No, thank you.  It’s too late now.  I can’t quit.  The pain has subsided and I try to
run again. Forty yards this time.  Forty yards closer to that damn medal.  I’d have
to feel better to die.
 
I can sense every muscle, every joint, every nerve.  My body is working like some
poorly conjured Rube Goldberg construction… slowly… piece… by… piece.
But I am going to finish.  There is absolutely no doubt about that.  I have won the
battle, and the realization seems to lift my spirits, if not my legs.
Suddenly, I’m “slapping five” with giggling Greek children.  I even stop at an
intersection to shake the traffic cop’s hand.
 
“Efharisto, my friend,” I exclaimed, exhausting my knowledge of the spoken
Greek language.  The cop’s reply is lost in the lack of translation, though the look
on his face seemed to transcend cultural barriers – “Let go of my hand.”
Just as quickly as it arose, my elation dissipates.  Two hundred yards to go and I
am walking.  How pathetic.
 
I start to jog and, for the first time in ten miles, I am actually running.  My stride is
probably six inches long and I am not moving fast.  But you could describe the
movement as running.  You could if you were kind.
I can see the finish line now, 100 yards down the cinder track.  It was supposed
to be such a thrill, such a marvelous experience, entering this site of the first
modern Olympics.  As close as I’ll ever get to being an Olympic athlete.

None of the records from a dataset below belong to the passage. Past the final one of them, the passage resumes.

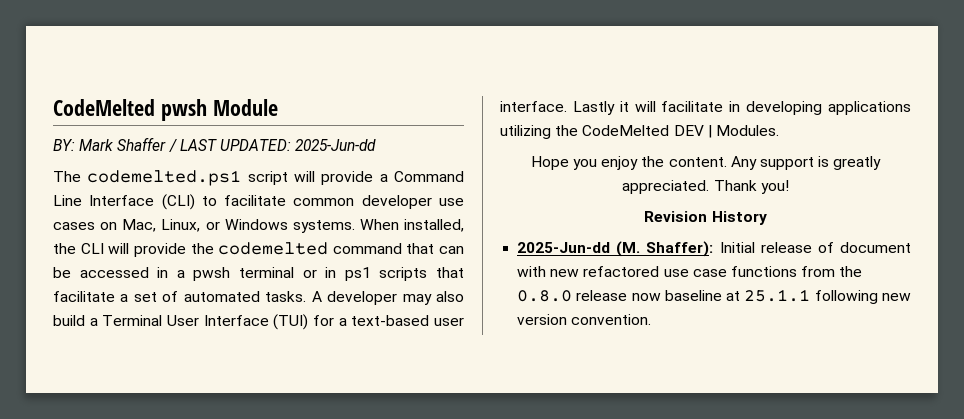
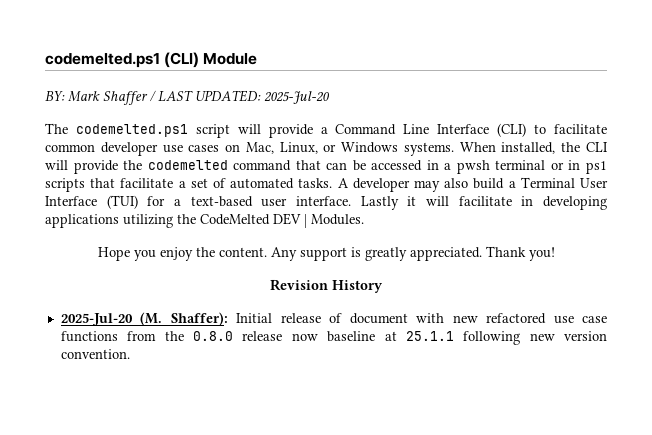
- CodeMelted pwsh Module
+ codemelted.ps1 (CLI) Module
- BY: Mark Shaffer / LAST UPDATED: 2025-Jun-dd
+ BY: Mark Shaffer / LAST UPDATED: 2025-Jul-20
- 2025-Jun-dd (M. Shaffer): Initial release of document with new refactored use case functions from the 0.8.0 release now baseline at 25.1.1 following new version convention.
+ 2025-Jul-20 (M. Shaffer): Initial release of document with new refactored use case functions from the 0.8.0 release now baseline at 25.1.1 following new version convention.

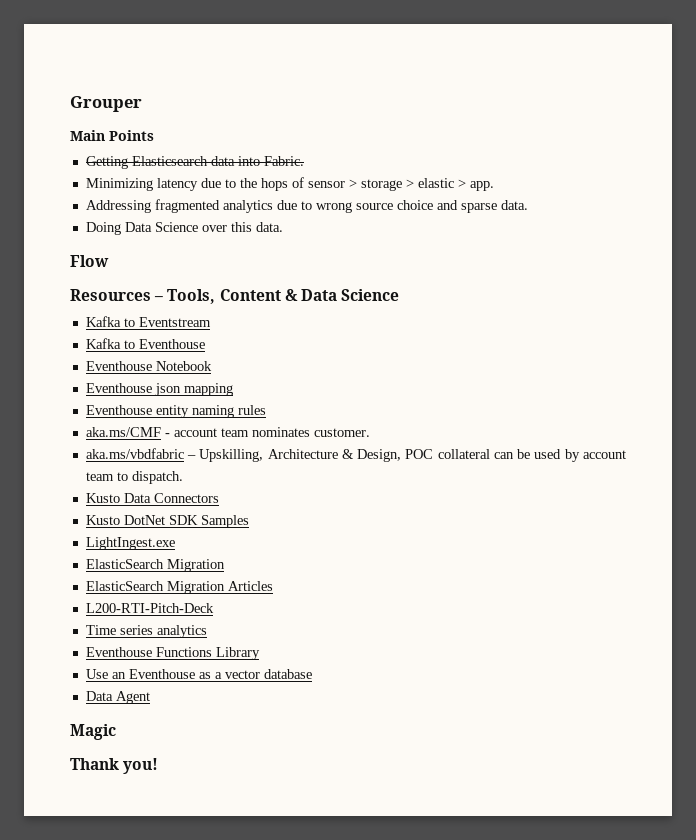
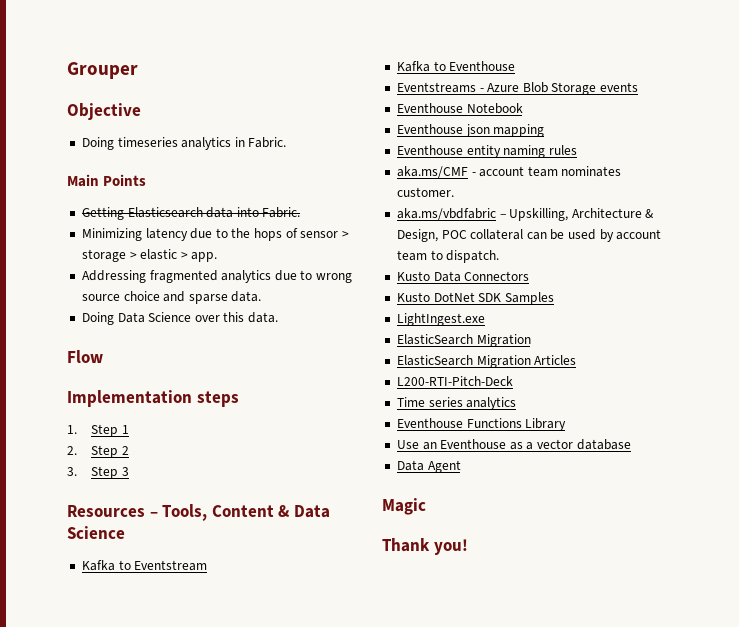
+ Objective
+ Doing timeseries analytics in Fabric.
+ Implementation steps
+ 1. Step 1
+ 2. Step 2
+ 3. Step 3
+ Eventstreams - Azure Blob Storage events

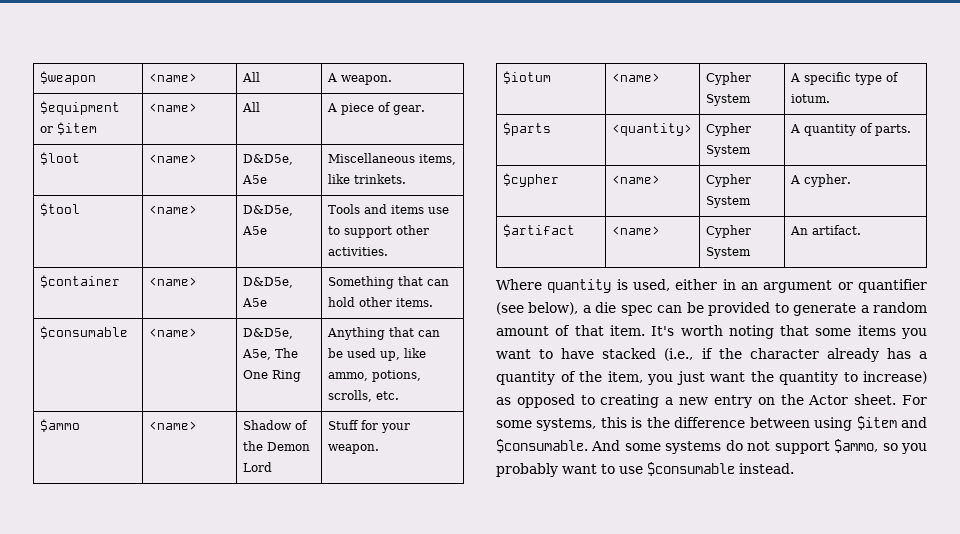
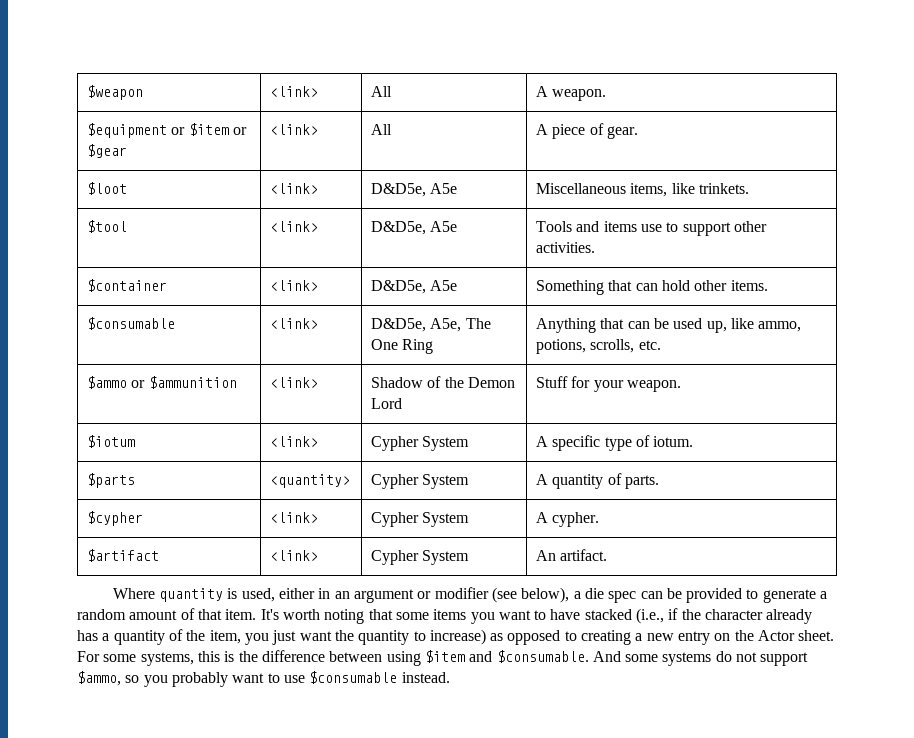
- $weapon | <name> | All | A weapon.
+ $weapon | <link> | All | A weapon.
- $equipment or $item | <name> | All | A piece of gear.
+ $equipment or $item or $gear | <link> | All | A piece of gear.
- $loot | <name> | D&D5e, A5e | Miscellaneous items, like trinkets.
+ $loot | <link> | D&D5e, A5e | Miscellaneous items, like trinkets.
- $tool | <name> | D&D5e, A5e | Tools and items use to support other activities.
+ $tool | <link> | D&D5e, A5e | Tools and items use to support other activities.
- $container | <name> | D&D5e, A5e | Something that can hold other items.
+ $container | <link> | D&D5e, A5e | Something that can hold other items.
- $consumable | <name> | D&D5e, A5e, The One Ring | Anything that can be used up, like ammo, potions, scrolls, etc.
+ $consumable | <link> | D&D5e, A5e, The One Ring | Anything that can be used up, like ammo, potions, scrolls, etc.
- $ammo | <name> | Shadow of the Demon Lord | Stuff for your weapon.
+ $ammo or $ammunition | <link> | Shadow of the Demon Lord | Stuff for your weapon.
- $iotum | <name> | Cypher System | A specific type of iotum.
+ $iotum | <link> | Cypher System | A specific type of iotum.
- $cypher | <name> | Cypher System | A cypher.
+ $cypher | <link> | Cypher System | A cypher.
- $artifact | <name> | Cypher System | An artifact.
+ $artifact | <link> | Cypher System | An artifact.
- Where quantity is used, either in an argument or quantifier (see below), a die spec can be provided to generate a random amount of that item.
+ Where quantity is used, either in an argument or modifier (see below), a die spec can be provided to generate a random amount of that item.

But it’s just another finish line.  The race may have been special, but the finish line
is now just the end of my struggle.  If I get there, I can stop.
 
Sobbing, what’s left of me crosses the line.  I blubber apologies for my poor
performance, as a beautiful woman drapes that precious medal around my neck
and someone else wraps a blanket around my torso.  I can hardly stand and I can’t
stop whimpering. Steve Ayforgette (no relation) hands me a beer and the pieces
– ever so slowly – start coming back together.
 
I learned something running in the footsteps of a legend.  I learned I do not
ever want to go through anything like that again.  I had meant to recreate
that old Greek’s run, not his demise.
As race winner Chuck Smead offered, “Now I know why Pheidippides died.”
Probably drank too much lemonade.
 
-30-
 
Just for fun, I am including a rare, oh so rare, photo of Mr. Kardong ahead – temporarily no doubt – of one Steve Prefontaine.
Pre.  Perhaps you’ve heard of him.
Following a lustrous literary career, Dingy became a race promoter and philosopher of some note.
It was Don Kardong who told us, “Without ice cream, there would be darkness and chaos.”
Some gold medal thinking right there. 
Don Kardong finished fourth at Montreal in 1976.
Barely missed a medal, while an East German doper claimed the gold. 
To my mind,  just makes the story better.
 
1 comments on “My Olympic Marathon
  1. JDW says:

    I wrote this account immediately upon returning home to Salem, Oregon. Have zero memory of my good buddy, the rich and famous Jim Fixx even being on the trip. Don’t know what that says about me. Chuck Smead gave me the winner’s trophy, which sits about five feet away as I type. The plaque is starting to peel away with age.